Source data Block Start

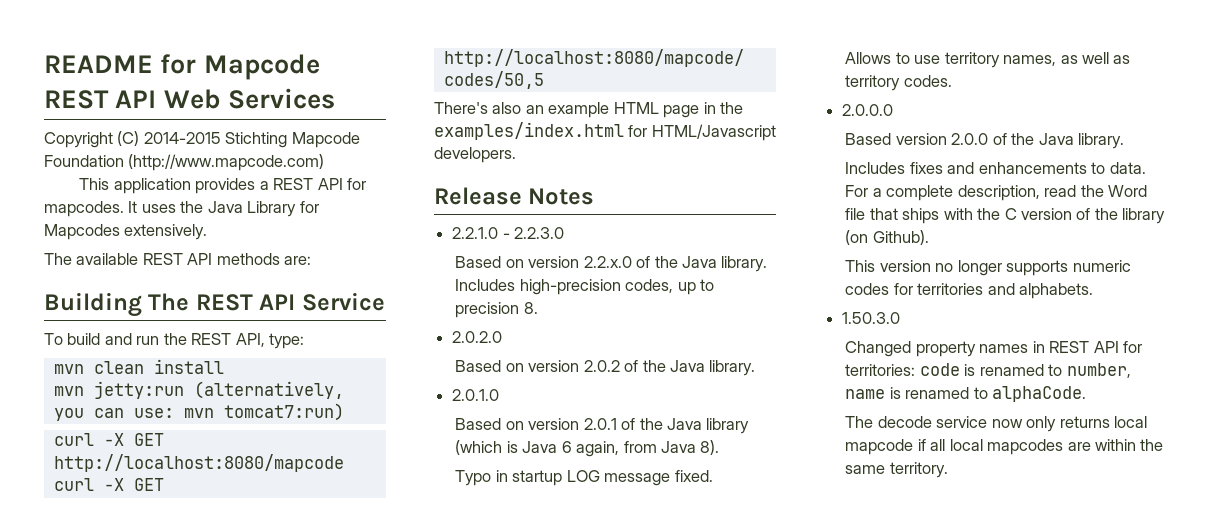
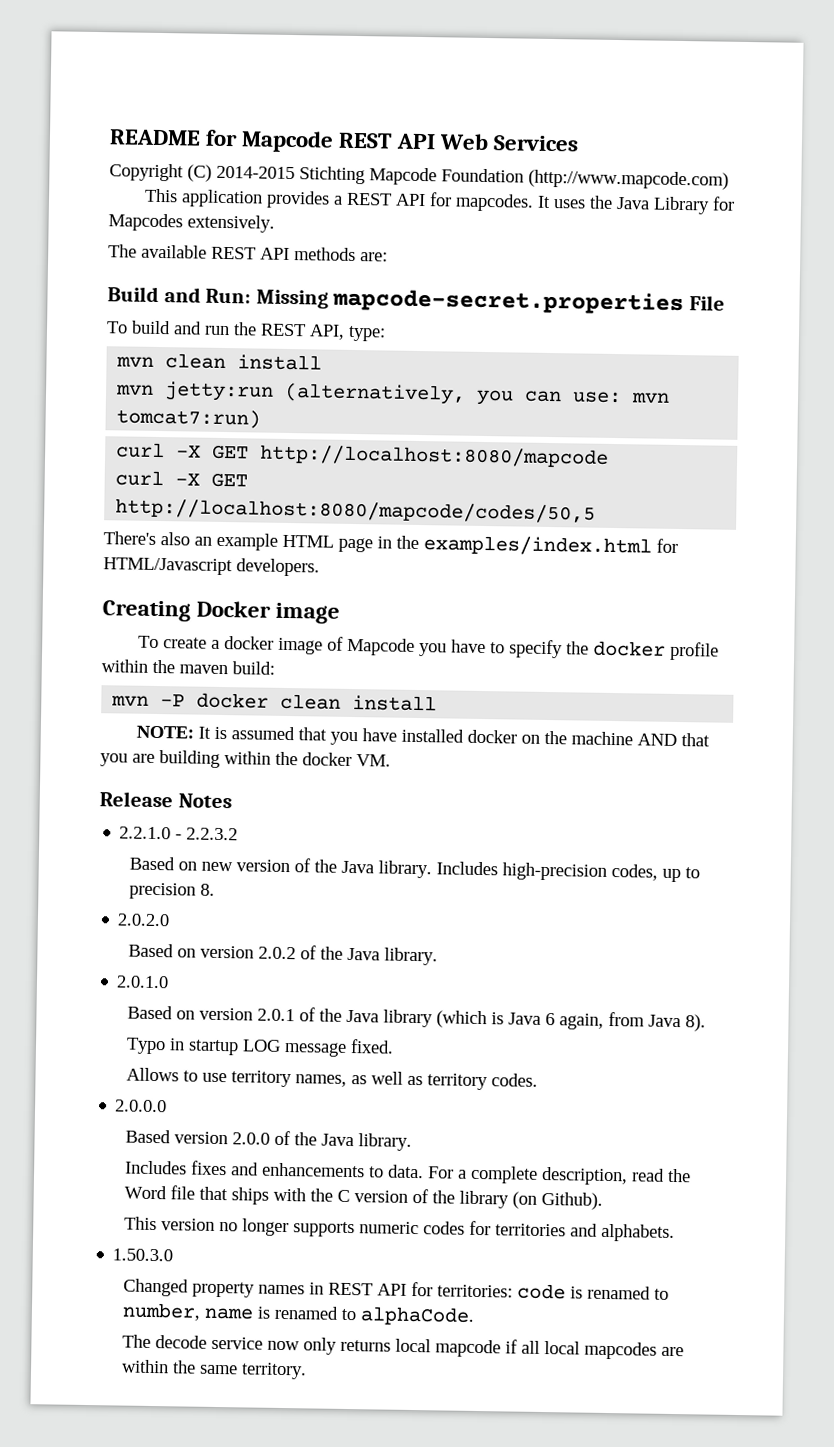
[44,292,385,317] Building The REST API Service -> [107,286,725,316] Build and Run: Missing mapcode-secret.properties File
(516, 155) none -> [102,600,341,624] [137,635,719,661] [101,659,275,675] [111,692,438,712] [135,725,710,747] [100,750,391,768] // Creating Docker image // To create a docker image of Mapcode you have to specify the docker profile within the maven build: // mvn -P docker clean install // NOTE: It is assumed that you have installed docker on the machine AND that you are building within the docker VM.
[514,227,565,239] [455,256,632,268] 2.2.3.0 // Based on version 2.2.x.0 -> [186,827,239,841] [129,856,291,873] 2.2.3.2 // Based on new version

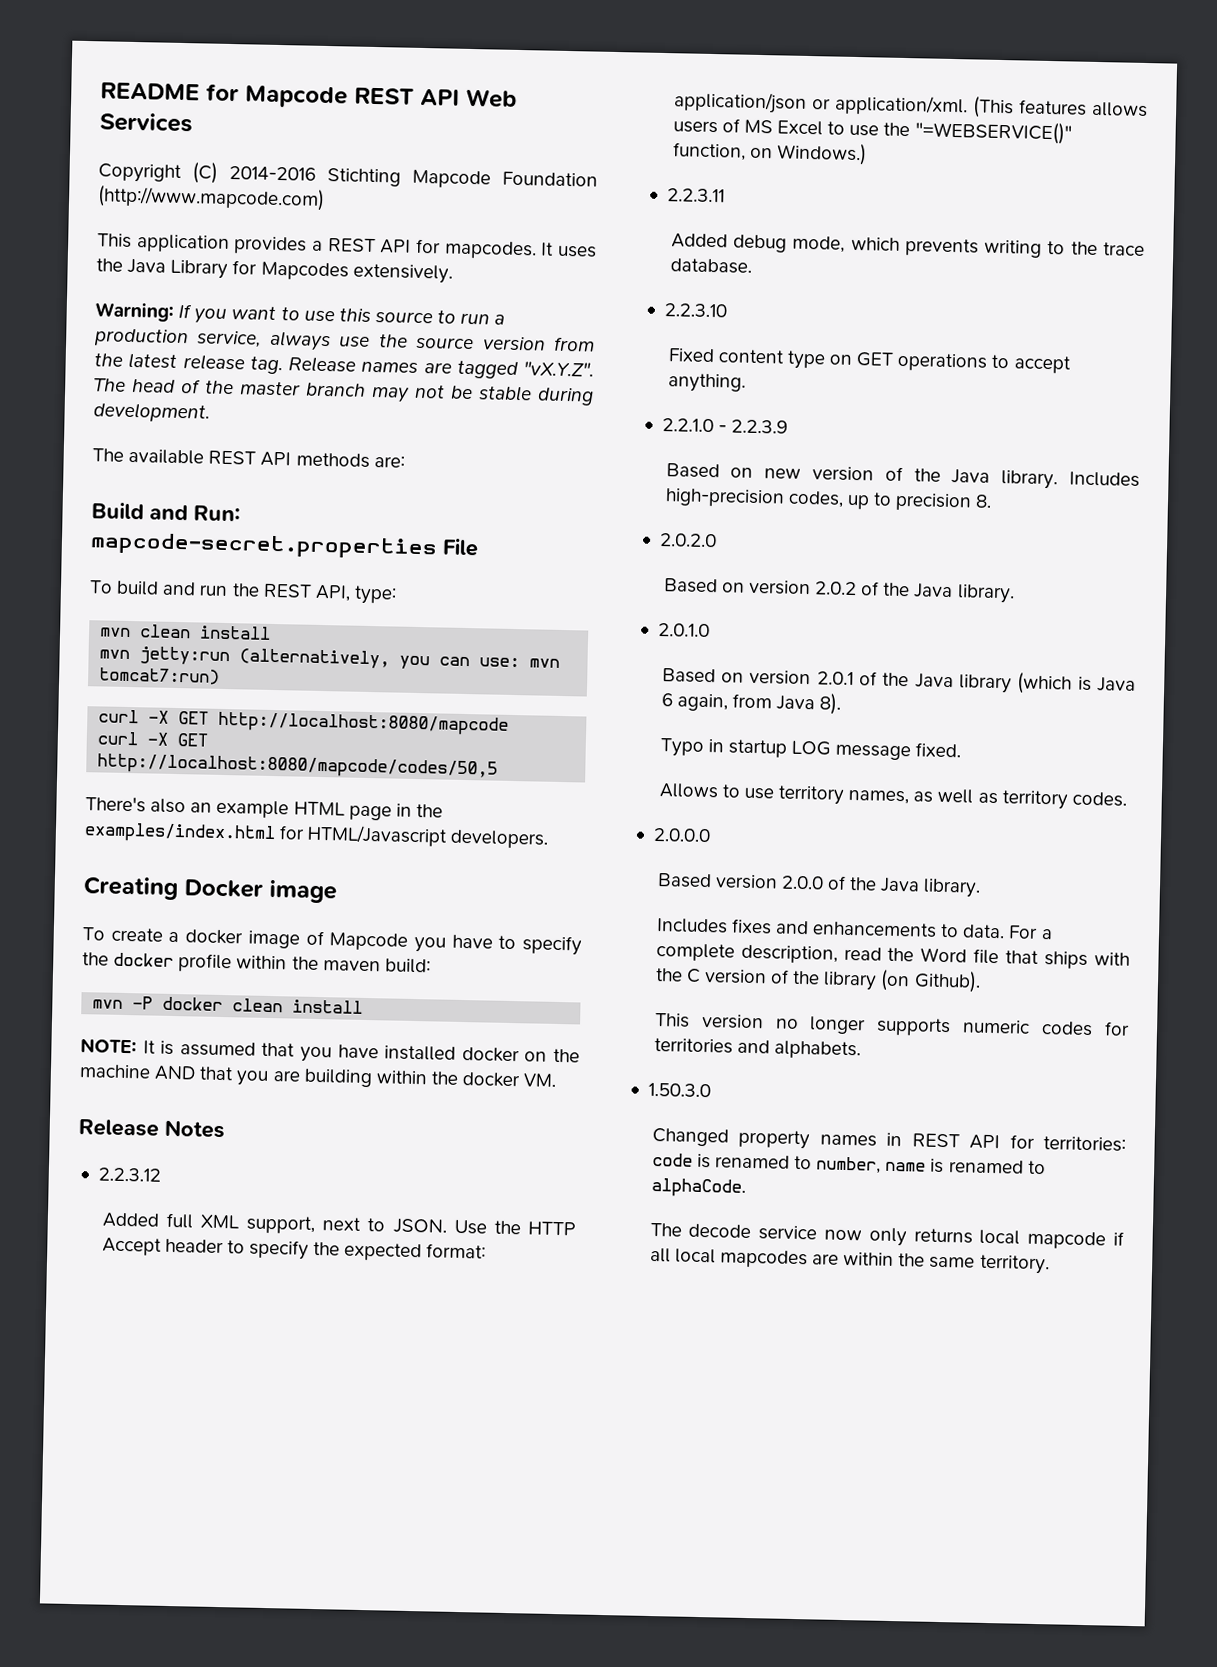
[216,165,295,180] 2014-2015 -> [229,165,316,181] 2014-2016
(275, 223) none -> [95,302,506,325] [94,328,596,352] [94,352,594,380] [94,378,594,406] [93,402,210,423] // Warning: If you want to use this source to run a production service, always use the source version from the latest release tag. Release names are tagged "vX.Y.Z". The head of the master branch may not be stable during development.
[255,289,329,309] Missing -> (241, 513) none
(232, 801) none -> [97,1167,161,1182] [101,1212,576,1236] [101,1237,487,1262] [673,91,1148,119] [672,118,1072,145] [672,142,867,166] [666,188,725,203] [670,233,1145,258] [669,258,752,274] [663,303,728,318] [667,348,1072,374] [667,373,746,393] // 2.2.3.12 // Added full XML support, next to JSON. Use the HTTP Accept header to specify the expected format: application/json or application/xml. (This features allows users of MS Excel to use the "=WEBSERVICE()" function, on Windows.) // 2.2.3.11 // Added debug mode, which prevents writing to the trace database. // 2.2.3.10 // Fixed content type on GET operations to accept anything.
[186,827,239,841] 2.2.3.2 -> [731,419,789,434] 2.2.3.9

Source data Block End

Once a line of the records is found to contain "Missing", copy it out.

Result of the exercise >>
[44,292,385,317] Building The REST API Service -> [107,286,725,316] Build and Run: Missing mapcode-secret.properties File
[255,289,329,309] Missing -> (241, 513) none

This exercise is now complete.